### Edit difference data
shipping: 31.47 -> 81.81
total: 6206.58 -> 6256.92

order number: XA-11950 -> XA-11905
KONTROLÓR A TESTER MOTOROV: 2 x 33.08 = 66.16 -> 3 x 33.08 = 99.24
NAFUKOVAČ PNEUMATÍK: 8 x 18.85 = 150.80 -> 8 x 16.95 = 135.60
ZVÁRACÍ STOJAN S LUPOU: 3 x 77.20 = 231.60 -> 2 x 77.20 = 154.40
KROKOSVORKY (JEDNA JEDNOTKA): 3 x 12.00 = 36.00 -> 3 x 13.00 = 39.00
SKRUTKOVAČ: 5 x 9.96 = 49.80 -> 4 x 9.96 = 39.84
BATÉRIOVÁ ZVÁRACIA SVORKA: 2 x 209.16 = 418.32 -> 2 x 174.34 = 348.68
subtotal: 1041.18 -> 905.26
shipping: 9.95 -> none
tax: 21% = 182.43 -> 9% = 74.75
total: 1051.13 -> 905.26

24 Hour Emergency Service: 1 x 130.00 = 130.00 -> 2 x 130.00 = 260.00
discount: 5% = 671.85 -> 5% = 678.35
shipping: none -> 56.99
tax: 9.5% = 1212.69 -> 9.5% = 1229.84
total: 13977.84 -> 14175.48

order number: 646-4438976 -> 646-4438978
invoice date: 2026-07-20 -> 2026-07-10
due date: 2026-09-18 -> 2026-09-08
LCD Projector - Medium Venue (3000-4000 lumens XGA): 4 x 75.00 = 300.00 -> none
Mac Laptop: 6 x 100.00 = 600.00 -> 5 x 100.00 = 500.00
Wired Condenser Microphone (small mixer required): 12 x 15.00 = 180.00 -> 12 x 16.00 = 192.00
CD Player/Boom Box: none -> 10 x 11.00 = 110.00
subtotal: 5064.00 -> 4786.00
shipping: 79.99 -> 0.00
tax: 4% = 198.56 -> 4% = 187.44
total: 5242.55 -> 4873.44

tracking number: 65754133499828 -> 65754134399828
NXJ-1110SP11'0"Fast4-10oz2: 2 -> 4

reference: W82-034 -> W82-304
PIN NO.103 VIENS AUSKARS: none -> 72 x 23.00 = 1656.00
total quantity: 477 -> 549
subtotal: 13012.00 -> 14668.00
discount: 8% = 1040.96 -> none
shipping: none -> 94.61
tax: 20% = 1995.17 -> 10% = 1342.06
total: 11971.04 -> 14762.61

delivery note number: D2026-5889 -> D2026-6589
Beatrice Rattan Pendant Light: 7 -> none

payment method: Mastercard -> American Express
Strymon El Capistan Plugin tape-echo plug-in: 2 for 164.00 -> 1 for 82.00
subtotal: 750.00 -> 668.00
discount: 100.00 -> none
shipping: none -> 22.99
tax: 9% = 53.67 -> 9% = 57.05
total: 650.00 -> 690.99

### To do
Line by line, retype all of the entries.

### Written answer
shipping: 31.47 -> 81.81
total: 6206.58 -> 6256.92

order number: XA-11950 -> XA-11905
KONTROLÓR A TESTER MOTOROV: 2 x 33.08 = 66.16 -> 3 x 33.08 = 99.24
NAFUKOVAČ PNEUMATÍK: 8 x 18.85 = 150.80 -> 8 x 16.95 = 135.60
ZVÁRACÍ STOJAN S LUPOU: 3 x 77.20 = 231.60 -> 2 x 77.20 = 154.40
KROKOSVORKY (JEDNA JEDNOTKA): 3 x 12.00 = 36.00 -> 3 x 13.00 = 39.00
SKRUTKOVAČ: 5 x 9.96 = 49.80 -> 4 x 9.96 = 39.84
BATÉRIOVÁ ZVÁRACIA SVORKA: 2 x 209.16 = 418.32 -> 2 x 174.34 = 348.68
subtotal: 1041.18 -> 905.26
shipping: 9.95 -> none
tax: 21% = 182.43 -> 9% = 74.75
total: 1051.13 -> 905.26

24 Hour Emergency Service: 1 x 130.00 = 130.00 -> 2 x 130.00 = 260.00
discount: 5% = 671.85 -> 5% = 678.35
shipping: none -> 56.99
tax: 9.5% = 1212.69 -> 9.5% = 1229.84
total: 13977.84 -> 14175.48

order number: 646-4438976 -> 646-4438978
invoice date: 2026-07-20 -> 2026-07-10
due date: 2026-09-18 -> 2026-09-08
LCD Projector - Medium Venue (3000-4000 lumens XGA): 4 x 75.00 = 300.00 -> none
Mac Laptop: 6 x 100.00 = 600.00 -> 5 x 100.00 = 500.00
Wired Condenser Microphone (small mixer required): 12 x 15.00 = 180.00 -> 12 x 16.00 = 192.00
CD Player/Boom Box: none -> 10 x 11.00 = 110.00
subtotal: 5064.00 -> 4786.00
shipping: 79.99 -> 0.00
tax: 4% = 198.56 -> 4% = 187.44
total: 5242.55 -> 4873.44

tracking number: 65754133499828 -> 65754134399828
NXJ-1110SP11'0"Fast4-10oz2: 2 -> 4

reference: W82-034 -> W82-304
PIN NO.103 VIENS AUSKARS: none -> 72 x 23.00 = 1656.00
total quantity: 477 -> 549
subtotal: 13012.00 -> 14668.00
discount: 8% = 1040.96 -> none
shipping: none -> 94.61
tax: 20% = 1995.17 -> 10% = 1342.06
total: 11971.04 -> 14762.61

delivery note number: D2026-5889 -> D2026-6589
Beatrice Rattan Pendant Light: 7 -> none

payment method: Mastercard -> American Express
Strymon El Capistan Plugin tape-echo plug-in: 2 for 164.00 -> 1 for 82.00
subtotal: 750.00 -> 668.00
discount: 100.00 -> none
shipping: none -> 22.99
tax: 9% = 53.67 -> 9% = 57.05
total: 650.00 -> 690.99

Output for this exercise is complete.